Presupuesto aprobado y sector agropecuario

El Presupuesto de Egresos de la Federación para 2019 (PEF), aprobado por la Cámara de Diputados, se ha definido como “redistributivo”, “orientado al desarrollo social” y/o “asistencialista”. El proyecto que envió el Ejecutivo fue sujeto de severas críticas y protestas por los recortes a recursos y programas vinculados con universidades, cultura, medio ambiente y al sector agropecuario, entre otros, lo que requirió que el Legislativo hiciera modificaciones: desde inventarse ingresos adicionales por una supuesta eficiencia recaudatoria, de poco más de $23 mil millones de pesos, hasta reasignaciones por cerca de $40 mil millones para corregir los “errores de dedo”, que implicaron reducir los presupuestos al Poder Judicial y a varios de los organismos autónomos, así como al pago de adeudos fiscales de ejercicios anteriores (Adefas). Los saldos: reducción de gasto en programas y dependencias para acomodar las prioridades y promesas de campaña, como era lógico que ocurriera; restricciones al Poder Judicial y a las instituciones fuera del control gubernamental lo que, como se señaló en este espacio, minará su autonomía; y posposición de pagos a proveedores del gobierno.

Para el sector agropecuario, a pesar de que se incrementó el PEF aprobado para la Secretaría de Agricultura en relación con la propuesta original, en $8,092 millones de pesos (al pasar de $57.3 a $65.4 mil millones), en 2019 ejercerá el presupuesto más bajo desde 2008 y 14.5% inferior al autorizado para el año anterior (10.4% en términos reales). Si bien es claro que hay espacios para reducir e incrementar la eficiencia del gasto público en el sector, resultan preocupantes los cambios de dejar de apoyar la generación de bienes públicos e impulsar actividades productivas y canalizar la mayoría de los recursos a programas de supuestos “apoyos al desarrollo rural” de muy dudoso impacto y efectividad. En ese sentido, de acuerdo con el reporte de Grupo Consultor en Mercados Agrícolas, se recortan los recursos a investigación y transferencia de tecnología agrícola (en 62%), mejoramiento de suelos y agua (62%), acceso a financiamiento (71%), sanidades (57%, aunque se repuso el componente de acciones complementarias), sistemas de información al productor (47%), aseguramiento agropecuario (56%), extensionismo (50%) y apoyos para activos productivos (67%).
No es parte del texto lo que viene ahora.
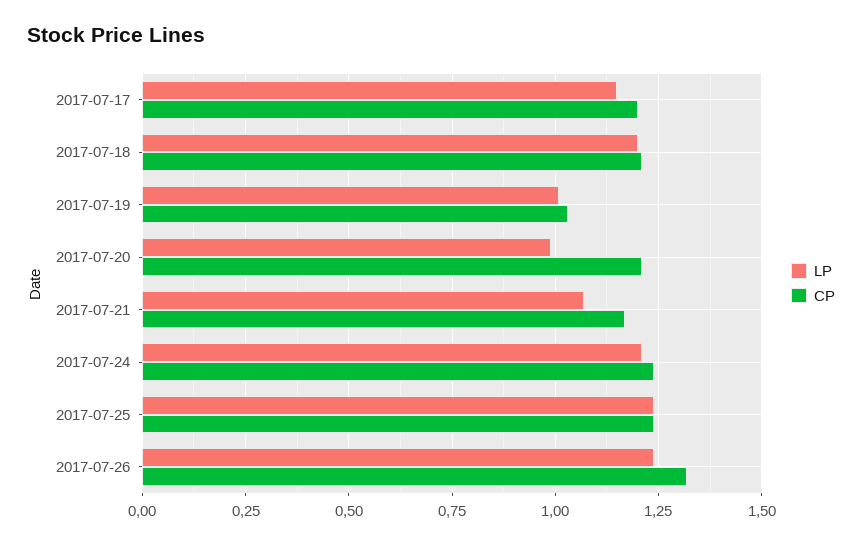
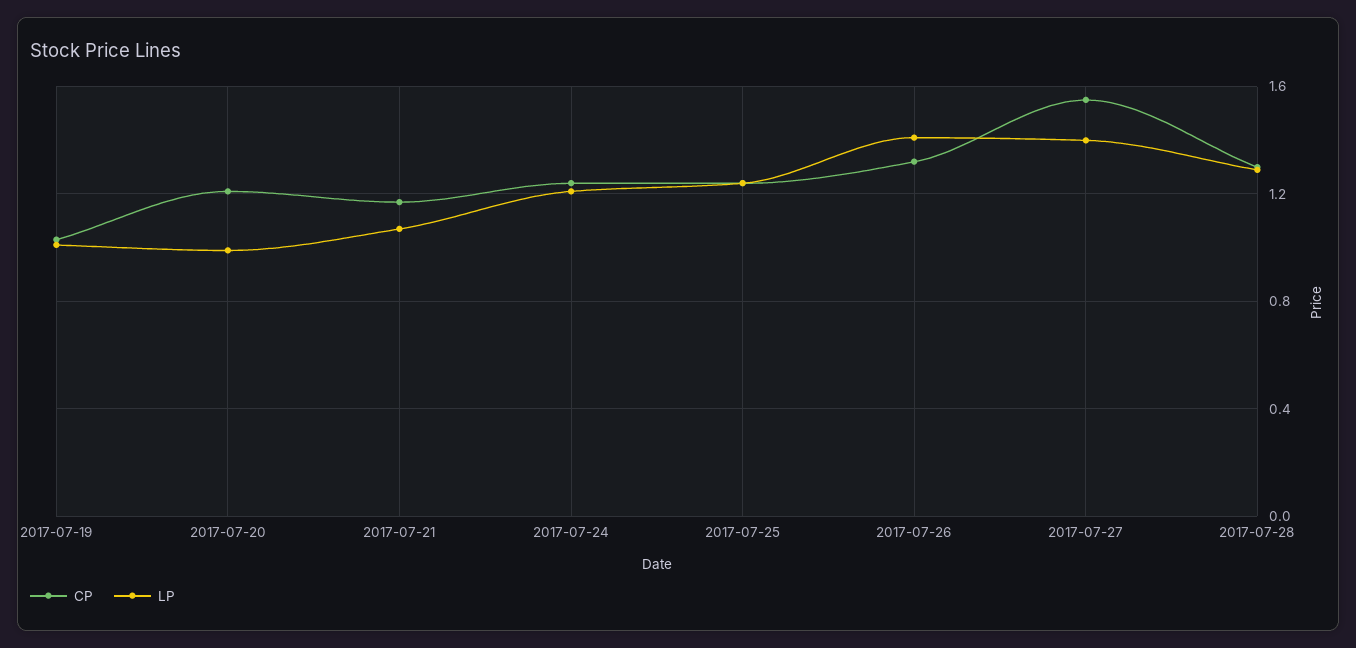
LP, 2017-07-17: 1.15 -> none
CP, 2017-07-17: 1.2 -> none
LP, 2017-07-18: 1.2 -> none
CP, 2017-07-18: 1.2 -> none
LP, 2017-07-26: 1.25 -> 1.4
CP, 2017-07-27: none -> 1.55
LP, 2017-07-27: none -> 1.4
CP, 2017-07-28: none -> 1.3
LP, 2017-07-28: none -> 1.3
En contraste, se rescatan del pasado programas que probaron ser altamente distorsionantes para los mercados o que, al otorgar apoyos sin fines productivos ni establecer condiciones específicas, representaron grandes desperdicios de recursos. En el primer caso, están el de precios de garantía para productos básicos ($6 mil millones de pesos) y el de adquisición de leche (casi $500 millones). En casi todo el mundo, esos esquemas se han eliminado y sustituido por otro tipo de apoyos. En el segundo caso se ubican el programa de crédito ganadero a la palabra ($4 mil millones), que hace recordar el desastre de Banrural, y el nuevo programa de fertilizantes ($1.5 mil millones), cuyos antecesores se prestaban a una sobreutilización en el campo con graves efectos contaminantes en suelos y aguas, así como a corrupción; sólo hay que ver programas similares administrados por algunos gobiernos estatales.

Por último, aparentemente otros programas sólo fueron rebautizados —una estrategia que han seguido todas las administraciones federales y que sólo se presta a confusiones en los productores— como “desaparecer” Proagro Productivo (antes Procampo) y que parece será reemplazado por el programa “Producción para el Bienestar”, que tiene una asignación de $9 mil millones de pesos, cifra similar a la de Proagro en 2018, o el de apoyos a la comercialización ahora denominado “Agromercados Sociales y Sustentables”.

En todo caso, será fundamental conocer las nuevas reglas de operación de cada programa para evaluar con detalle sus alcances e implicaciones, pero el panorama no pinta bien.